DATASET EXCERPTS
......

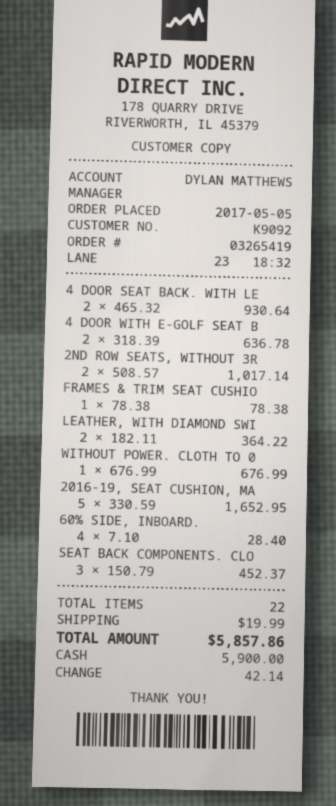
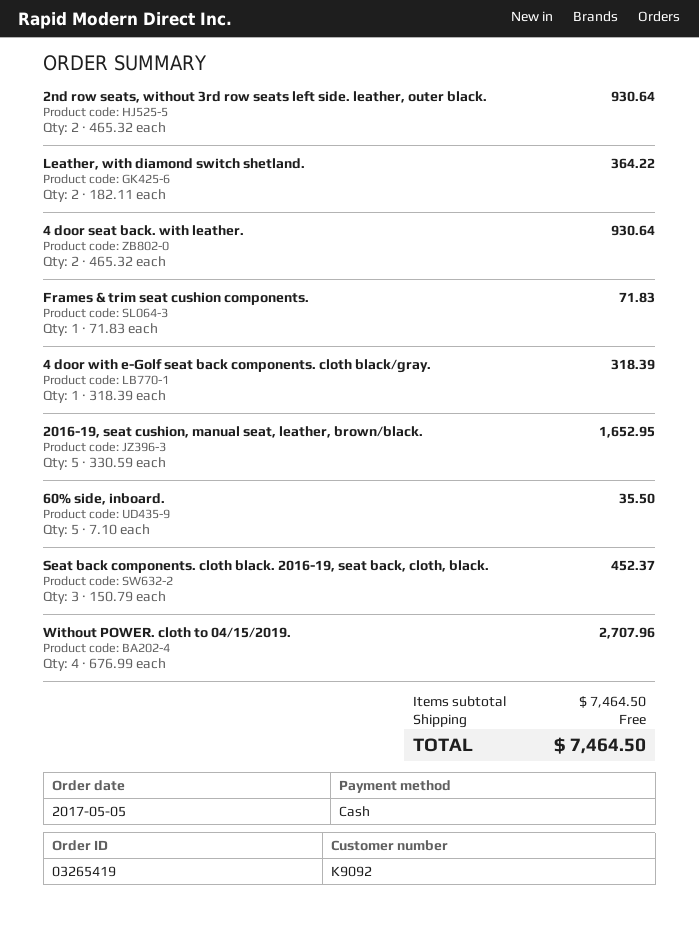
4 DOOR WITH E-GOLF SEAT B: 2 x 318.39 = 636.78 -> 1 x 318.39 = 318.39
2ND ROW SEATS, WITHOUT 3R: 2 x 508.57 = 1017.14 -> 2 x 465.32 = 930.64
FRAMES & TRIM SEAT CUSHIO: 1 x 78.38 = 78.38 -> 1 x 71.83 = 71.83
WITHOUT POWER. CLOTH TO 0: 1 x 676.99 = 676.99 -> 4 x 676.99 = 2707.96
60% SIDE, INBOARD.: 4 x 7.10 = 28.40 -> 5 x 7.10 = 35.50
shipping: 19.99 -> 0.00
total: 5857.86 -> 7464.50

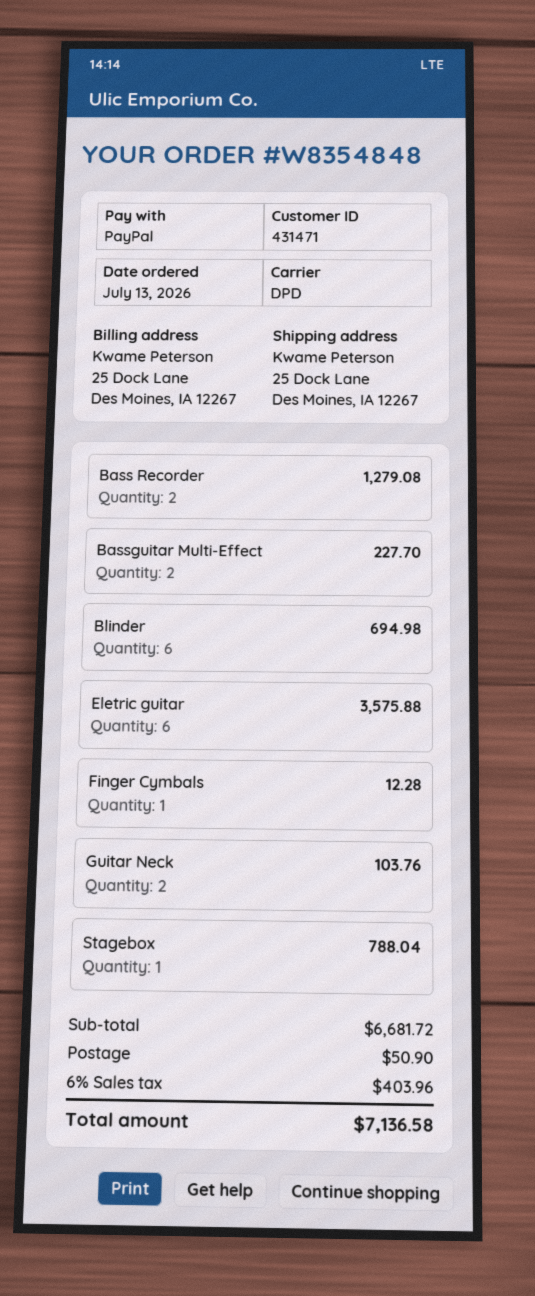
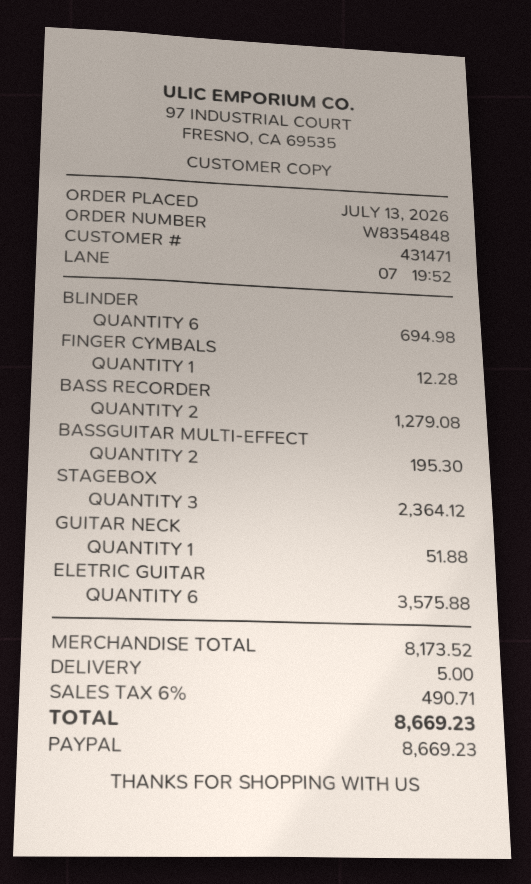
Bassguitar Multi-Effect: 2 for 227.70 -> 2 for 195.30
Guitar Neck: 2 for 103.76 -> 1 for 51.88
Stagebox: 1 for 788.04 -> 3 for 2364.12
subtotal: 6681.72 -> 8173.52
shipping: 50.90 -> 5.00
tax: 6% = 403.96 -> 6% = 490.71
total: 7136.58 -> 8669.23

......

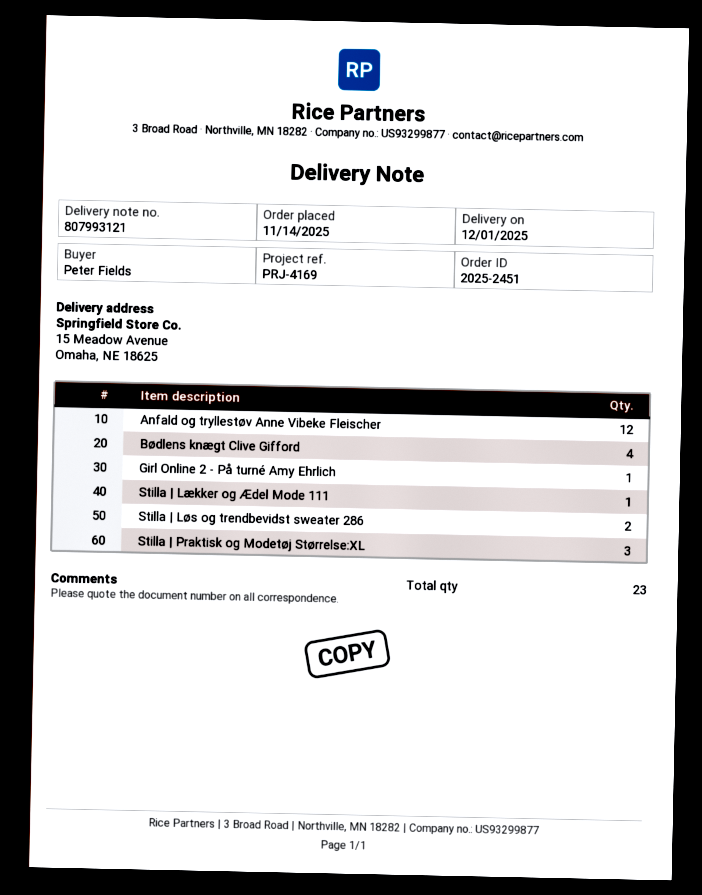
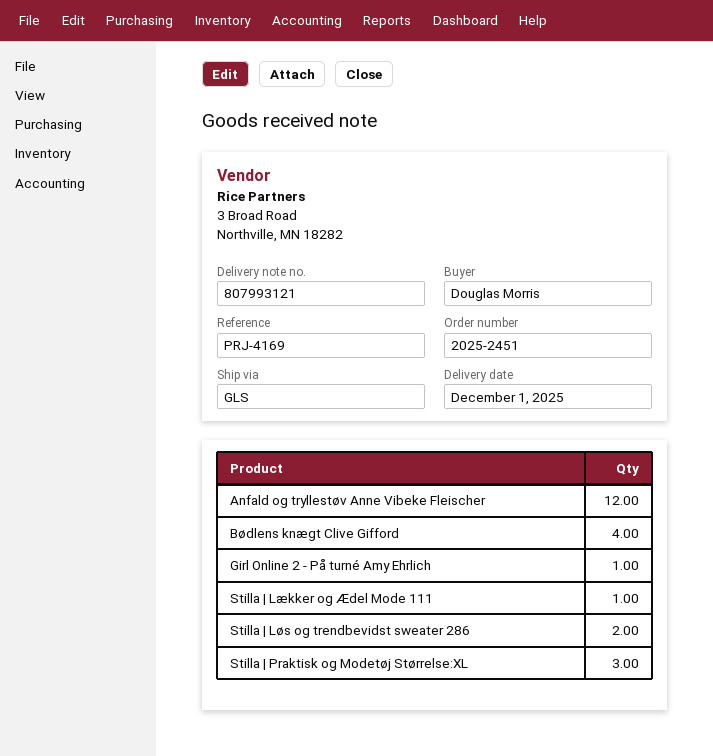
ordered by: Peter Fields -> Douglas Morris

......

THE PROBLEM
All lines above that contain "shipping" are required in the answer.

ANSWER SECTION
shipping: 19.99 -> 0.00
shipping: 50.90 -> 5.00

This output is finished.